I have some thoughts. I mentioned earlier that I felt the deck fit tron really well, but it also had a lot of cards that are seemingly interchangeable such as my debate over Crop Rotation versus Expedition Map. In most cases I like more copies of Mnemonic Wall over Ghostly Flickers in these decks, but we let it slide here because you had Glimmerpost. There is still some benefit to more copies of Ghostly Flicker even if it is just being used to recharge your Serrated Arrows, but still something worth considering. To be honest this deck I think would require the most testing to understand card choices than any of the others. There are so many things that I’d worry over like the single Bojuka Bog holding back our mana base and the effectiveness of Preordain in comparison to other draw spells.

I think after running through all of these tron conversions, I’m fairly certain that we’ll see one become a regular deck. I don’t think it will be anything more than a rogue strategy, but there is a chance that someone might find a solid combo to make it stick or that we’ll have a newly printed card make the impact to push it over the edge. What I’ll continue to offer is that in my opinion, there is a solid shell of cards to consider when playing around with tron decks. Consideration should be made to a number of Ulamog’s Crushers and definitely liked the Prophetic Prisms, but ultimately I think that the colors that are best-suited for making it work will be green and blue without question (with a possible yet small splash for an X-burn finisher).
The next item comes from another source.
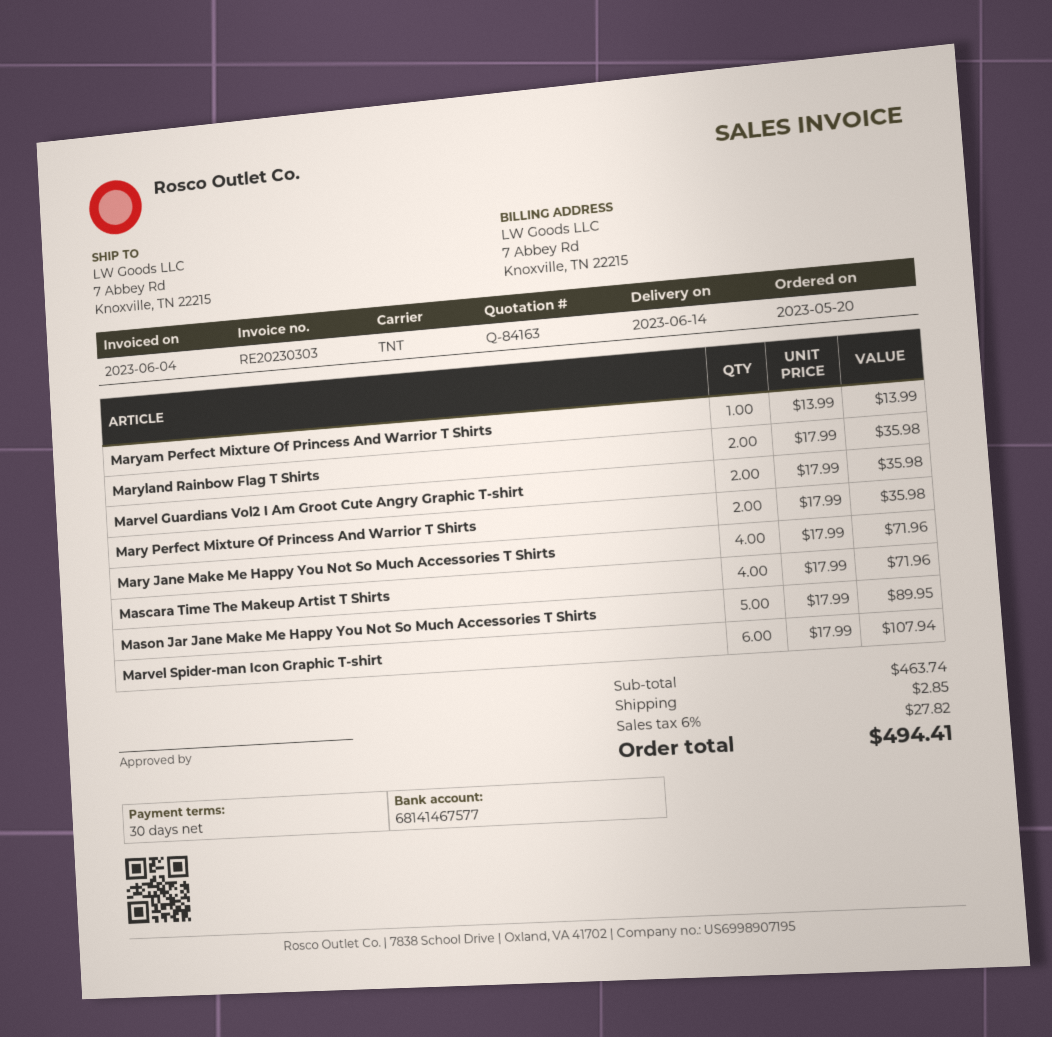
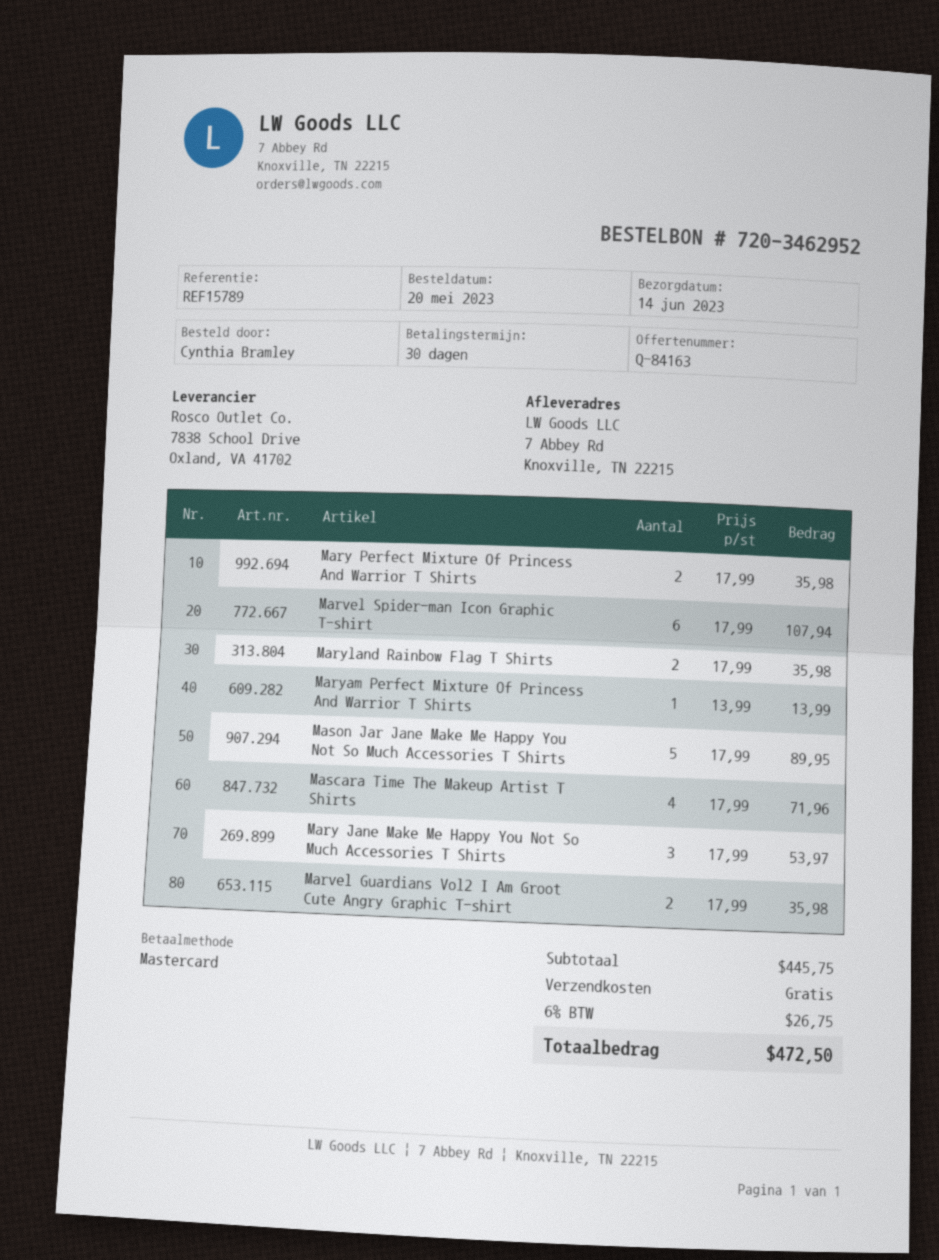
Mary Jane Make Me Happy You Not So Much Accessories T Shirts: 4 x 17.99 = 71.96 -> 3 x 17.99 = 53.97
subtotal: 463.74 -> 445.75
shipping: 2.85 -> 0.00
tax: 6% = 27.82 -> 6% = 26.75
total: 494.41 -> 472.50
Ultimately all I can offer is that I’m very excited about a new playing field. I don’t think anyone can argue against it. As always we’re going to do a bit of shameless promotion as I suggest following me on Twitter @MTGOJustSin as I’ll of course be commenting, as we go, on new decks and on what we see in the metagame post-ban. Also by the time you’re going to be reading this, information should be out with details on my Pauper Team League, which you’ll find more about by following my Twitter where I’ll have links and I’ll be talking about it more in upcoming articles.

  1. Wow, super thorough and very well reasoned. I think Ub is the way to go, basically the same deck you ended up with after converting but adding teachings to fetch flicker or capsize. I have been experimenting with Errant Ephemeron in there, too.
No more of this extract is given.